Designed by Avichai Tadmor for Monkey Business design studio in Israel, it isalso touted for its safety. The Karoto’s creative team says it is a safer way to slice the skin off vegetables compared to using a peeler or knife.

Tadmor and his team claim the Karoto can completely peel a carrot in less than 30 seconds and say that not only does it save time but the shavings can also be used for decorative purposes.

Jenni Day, sales manager at London-based Luckies – a gift site that sells the Karoto in the UK - told the Daily Mail: “The Karoto is a really fun, quirky gift that can make preparing dishes a bit more interesting.

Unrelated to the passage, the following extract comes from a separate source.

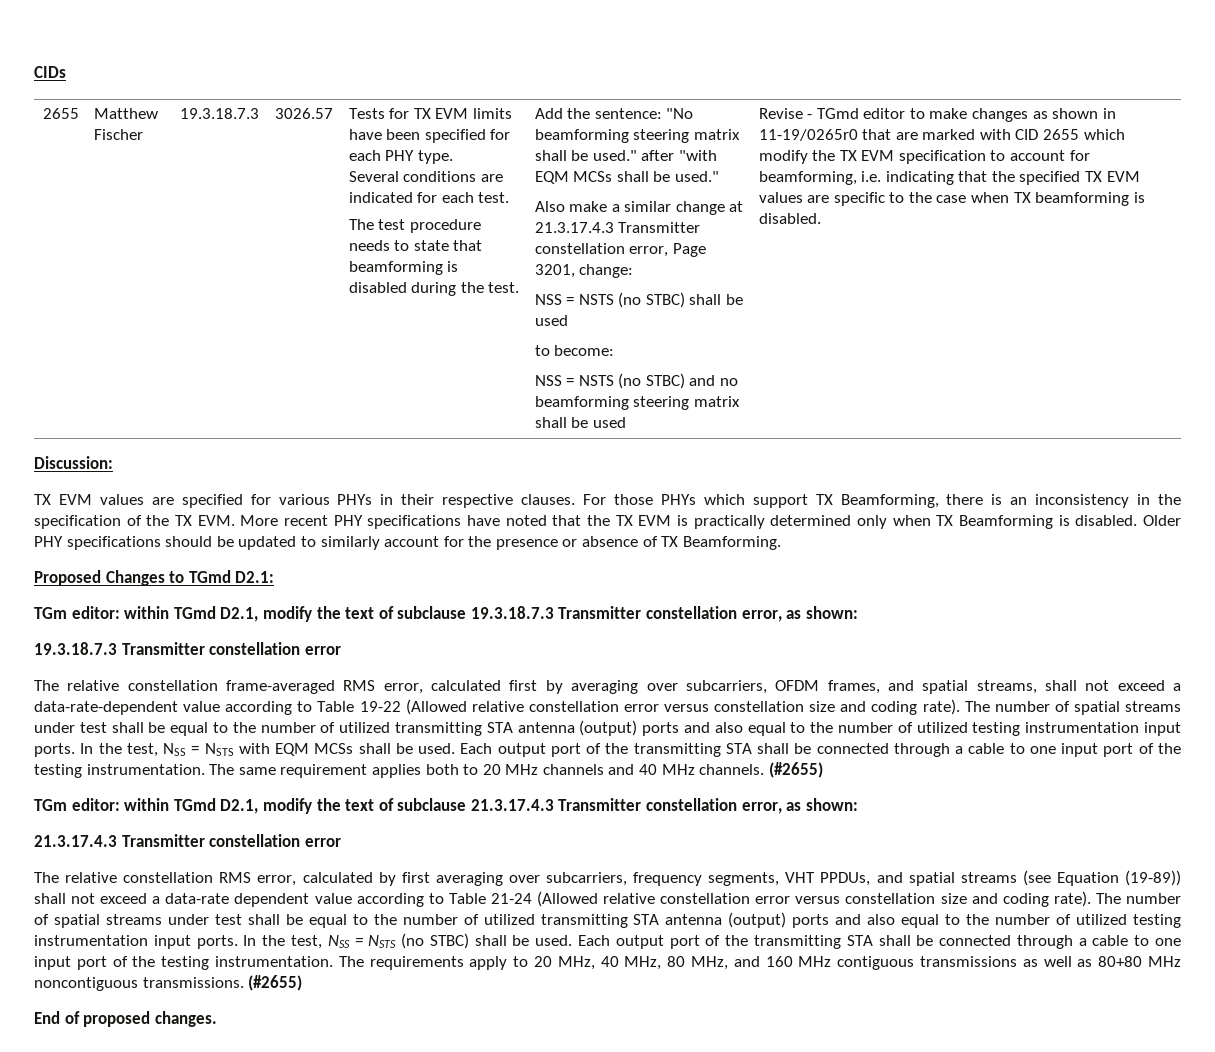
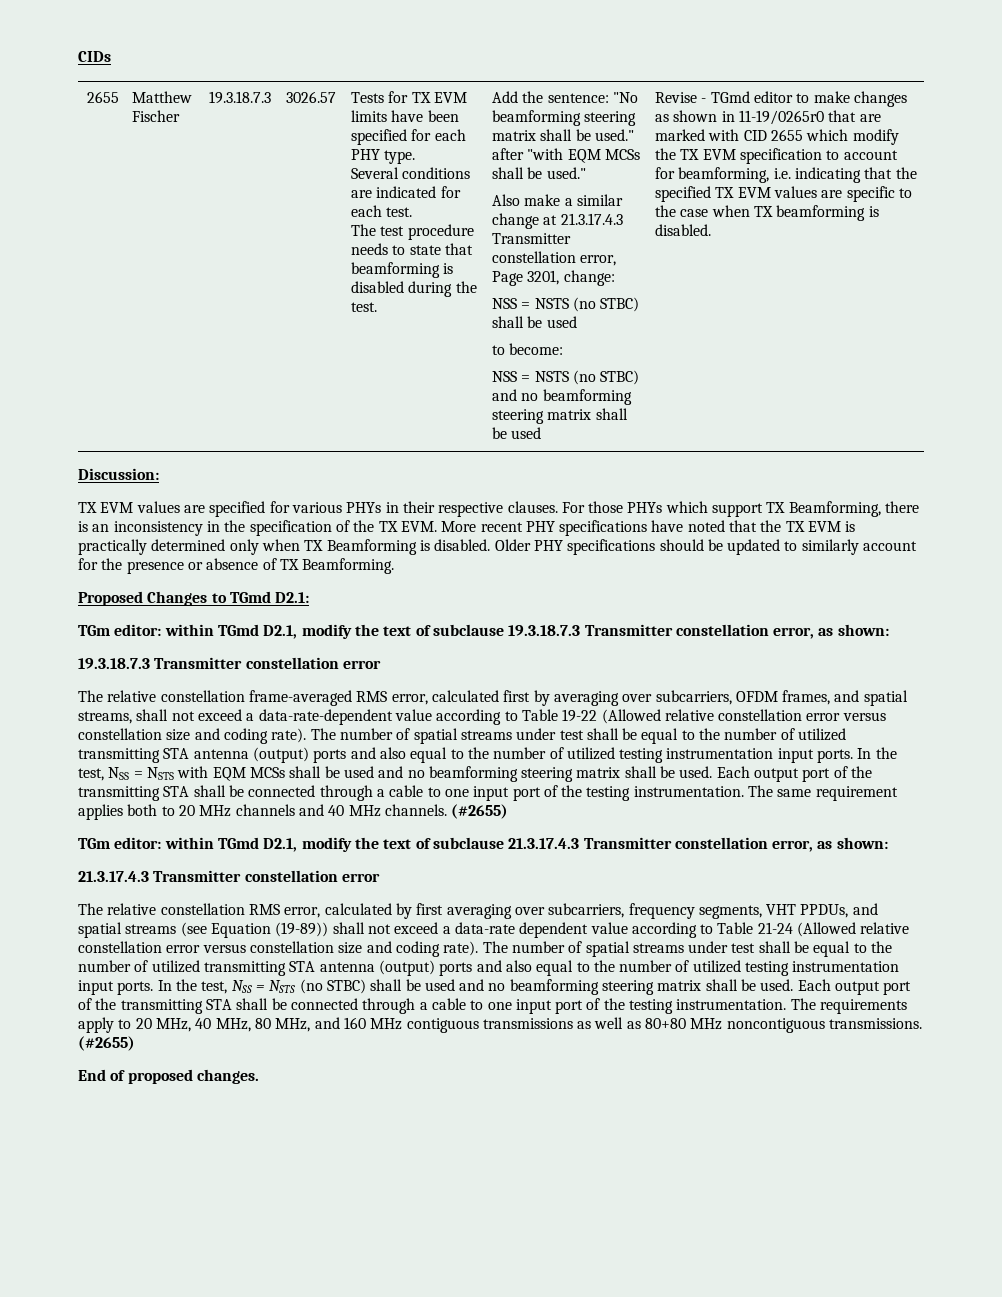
- In the test, NSS = NSTS with EQM MCSs shall be used.
+ In the test, NSS = NSTS with EQM MCSs shall be used and no beamforming steering matrix shall be used.
- In the test, NSS = NSTS (no STBC) shall be used.
+ In the test, NSS = NSTS (no STBC) shall be used and no beamforming steering matrix shall be used.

“It makes peeling vegetables easy and can be used with any long root vegetables such as carrots, courgettes, parsnips, and cucumbers.

“It comes with restrictions for children’s use as a lot of items of cutlery and kitchen gadgets do, but it is definitely easier to do than other ways of peeling vegetables. It looks like a pencil sharpener and works in a similar way and I would say it would take about 30 seconds to peel a carrot.”

 

“Not only does it make peeling a fast process but it also leaves curls which can be used to decorate salads and brighten up other dishes.”

The Karoto comes in both orange and black and is sold for around 10 pounds in the UK.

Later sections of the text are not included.